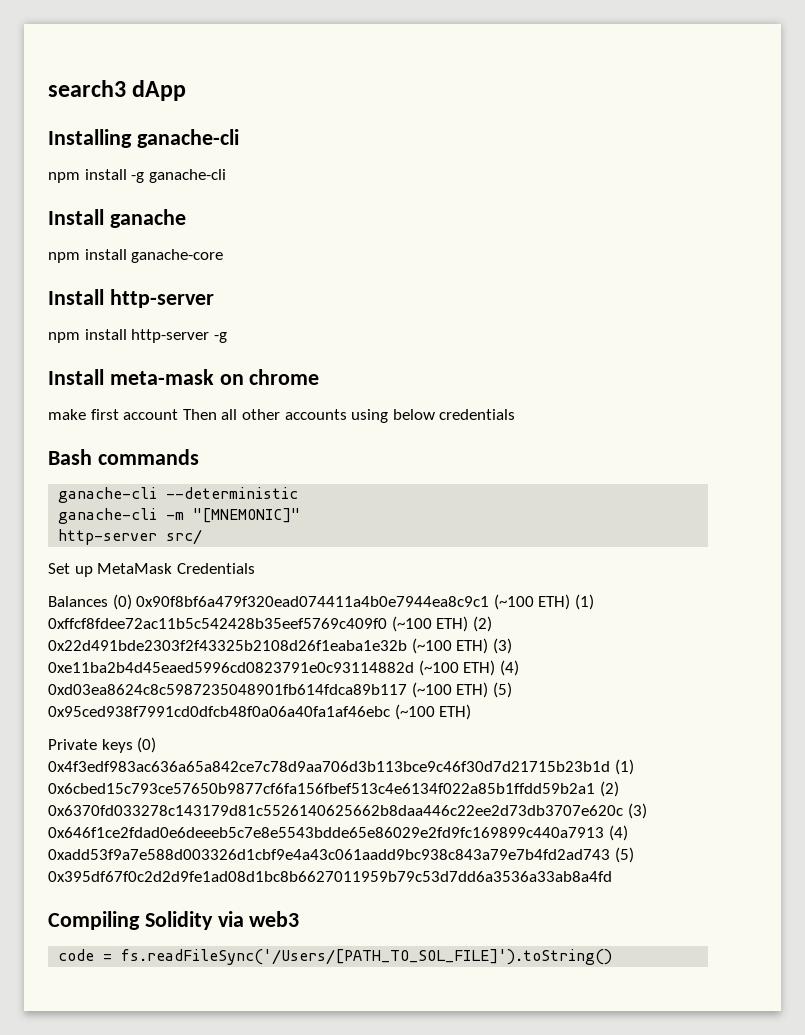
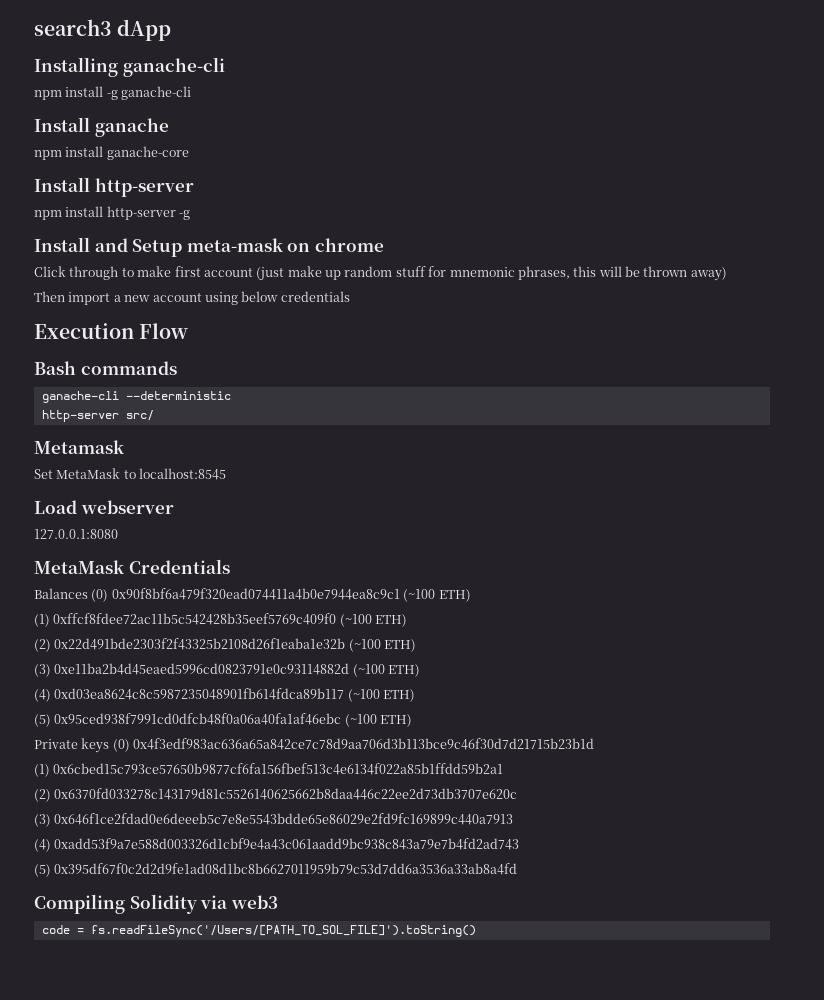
(104, 377) none -> [94,238,183,257] and Setup
[48,409,347,420] make first account Then all other accounts -> [34,266,727,281] [34,291,202,305] Click through to make first account (just make up random stuff for mnemonic phrases, this will be thrown away) // Then import a new account
(516, 414) none -> [34,323,189,339] // Execution Flow
[58,508,301,524] // ganache-cli -m "[MNEMONIC]" -> (231, 395) none
(203, 537) none -> [34,440,124,454] // Metamask
[74,566,93,577] up -> [56,468,227,480] [34,500,174,514] [34,529,118,539] MetaMask to localhost:8545 // Load webserver // 127.0.0.1:8080 //
(571, 602) none -> (471, 595) //
(469, 624) none -> (408, 620) //
(489, 646) none -> (417, 645) //
(496, 668) none -> (421, 670) //
(489, 690) none -> (416, 695) //
(610, 766) none -> (595, 744) //
(595, 788) none -> (504, 769) //
(623, 810) none -> (518, 794) //
(604, 832) none -> (514, 819) //
(610, 854) none -> (520, 844) //

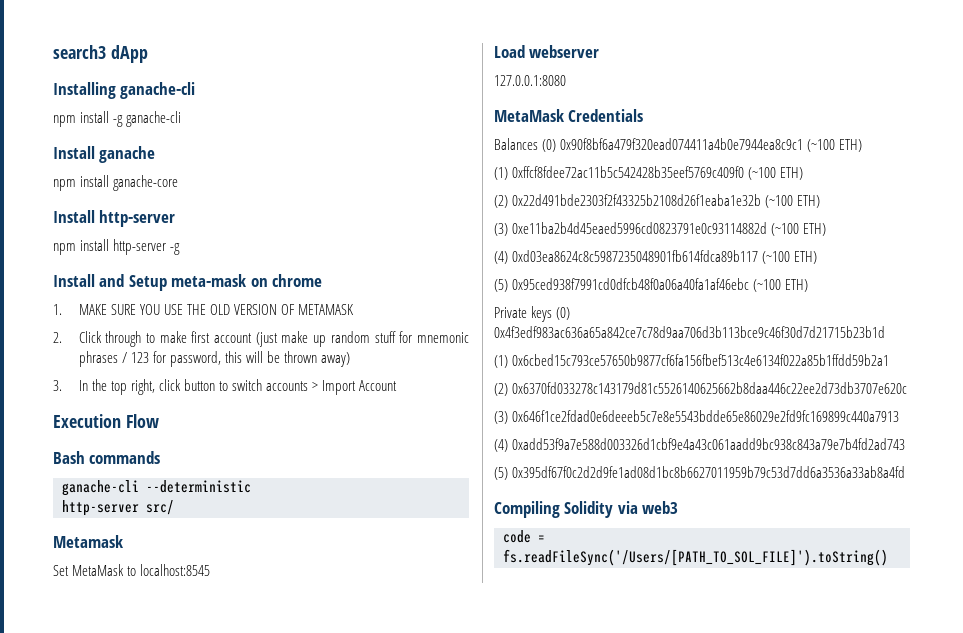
(384, 245) none -> [53,304,354,315] [53,332,62,343] 1. MAKE SURE YOU USE THE OLD VERSION OF METAMASK // 2.
[517,266,570,280] phrases, -> [78,351,221,367] phrases / 123 for password,
[34,291,350,305] Then import a new account using below credentials -> [53,379,398,395] 3. In the top right, click button to switch accounts > Import Account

What you need to do:
Each line of the data above should be reproduced without alteration, and no picture should appear in the copy.

Exercise output:
(104, 377) none -> [94,238,183,257] and Setup
[48,409,347,420] make first account Then all other accounts -> [34,266,727,281] [34,291,202,305] Click through to make first account (just make up random stuff for mnemonic phrases, this will be thrown away) // Then import a new account
(516, 414) none -> [34,323,189,339] // Execution Flow
[58,508,301,524] // ganache-cli -m "[MNEMONIC]" -> (231, 395) none
(203, 537) none -> [34,440,124,454] // Metamask
[74,566,93,577] up -> [56,468,227,480] [34,500,174,514] [34,529,118,539] MetaMask to localhost:8545 // Load webserver // 127.0.0.1:8080 //
(571, 602) none -> (471, 595) //
(469, 624) none -> (408, 620) //
(489, 646) none -> (417, 645) //
(496, 668) none -> (421, 670) //
(489, 690) none -> (416, 695) //
(610, 766) none -> (595, 744) //
(595, 788) none -> (504, 769) //
(623, 810) none -> (518, 794) //
(604, 832) none -> (514, 819) //
(610, 854) none -> (520, 844) //

(384, 245) none -> [53,304,354,315] [53,332,62,343] 1. MAKE SURE YOU USE THE OLD VERSION OF METAMASK // 2.
[517,266,570,280] phrases, -> [78,351,221,367] phrases / 123 for password,
[34,291,350,305] Then import a new account using below credentials -> [53,379,398,395] 3. In the top right, click button to switch accounts > Import Account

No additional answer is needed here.